*Exercise*.
The output is to match the entries below character for character.

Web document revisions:

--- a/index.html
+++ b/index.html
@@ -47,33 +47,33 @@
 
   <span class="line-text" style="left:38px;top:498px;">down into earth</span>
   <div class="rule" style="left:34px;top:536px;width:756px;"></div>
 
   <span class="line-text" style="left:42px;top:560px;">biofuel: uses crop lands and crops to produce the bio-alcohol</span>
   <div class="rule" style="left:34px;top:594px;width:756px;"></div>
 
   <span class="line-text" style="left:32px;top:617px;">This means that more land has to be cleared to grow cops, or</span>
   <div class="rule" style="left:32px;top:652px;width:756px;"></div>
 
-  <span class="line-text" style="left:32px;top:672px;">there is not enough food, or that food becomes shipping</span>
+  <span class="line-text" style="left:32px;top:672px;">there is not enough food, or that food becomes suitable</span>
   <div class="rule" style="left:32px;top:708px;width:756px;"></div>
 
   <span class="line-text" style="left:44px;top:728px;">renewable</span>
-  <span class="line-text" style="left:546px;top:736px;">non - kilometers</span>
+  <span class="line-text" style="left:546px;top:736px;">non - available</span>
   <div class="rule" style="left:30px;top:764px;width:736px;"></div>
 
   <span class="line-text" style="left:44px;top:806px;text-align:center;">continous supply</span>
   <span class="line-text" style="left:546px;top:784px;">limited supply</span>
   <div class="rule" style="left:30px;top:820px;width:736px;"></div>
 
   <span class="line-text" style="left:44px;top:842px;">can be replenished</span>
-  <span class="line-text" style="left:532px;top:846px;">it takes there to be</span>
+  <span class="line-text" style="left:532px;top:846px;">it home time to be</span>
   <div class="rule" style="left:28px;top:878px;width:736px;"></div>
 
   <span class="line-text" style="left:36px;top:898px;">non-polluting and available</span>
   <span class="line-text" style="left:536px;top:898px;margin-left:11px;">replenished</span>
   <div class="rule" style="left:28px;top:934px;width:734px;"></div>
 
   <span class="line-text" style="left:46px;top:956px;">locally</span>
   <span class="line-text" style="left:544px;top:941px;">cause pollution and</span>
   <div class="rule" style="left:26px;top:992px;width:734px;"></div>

*Written solution*.
--- a/index.html
+++ b/index.html
@@ -47,33 +47,33 @@
 
   <span class="line-text" style="left:38px;top:498px;">down into earth</span>
   <div class="rule" style="left:34px;top:536px;width:756px;"></div>
 
   <span class="line-text" style="left:42px;top:560px;">biofuel: uses crop lands and crops to produce the bio-alcohol</span>
   <div class="rule" style="left:34px;top:594px;width:756px;"></div>
 
   <span class="line-text" style="left:32px;top:617px;">This means that more land has to be cleared to grow cops, or</span>
   <div class="rule" style="left:32px;top:652px;width:756px;"></div>
 
-  <span class="line-text" style="left:32px;top:672px;">there is not enough food, or that food becomes shipping</span>
+  <span class="line-text" style="left:32px;top:672px;">there is not enough food, or that food becomes suitable</span>
   <div class="rule" style="left:32px;top:708px;width:756px;"></div>
 
   <span class="line-text" style="left:44px;top:728px;">renewable</span>
-  <span class="line-text" style="left:546px;top:736px;">non - kilometers</span>
+  <span class="line-text" style="left:546px;top:736px;">non - available</span>
   <div class="rule" style="left:30px;top:764px;width:736px;"></div>
 
   <span class="line-text" style="left:44px;top:806px;text-align:center;">continous supply</span>
   <span class="line-text" style="left:546px;top:784px;">limited supply</span>
   <div class="rule" style="left:30px;top:820px;width:736px;"></div>
 
   <span class="line-text" style="left:44px;top:842px;">can be replenished</span>
-  <span class="line-text" style="left:532px;top:846px;">it takes there to be</span>
+  <span class="line-text" style="left:532px;top:846px;">it home time to be</span>
   <div class="rule" style="left:28px;top:878px;width:736px;"></div>
 
   <span class="line-text" style="left:36px;top:898px;">non-polluting and available</span>
   <span class="line-text" style="left:536px;top:898px;margin-left:11px;">replenished</span>
   <div class="rule" style="left:28px;top:934px;width:734px;"></div>
 
   <span class="line-text" style="left:46px;top:956px;">locally</span>
   <span class="line-text" style="left:544px;top:941px;">cause pollution and</span>
   <div class="rule" style="left:26px;top:992px;width:734px;"></div>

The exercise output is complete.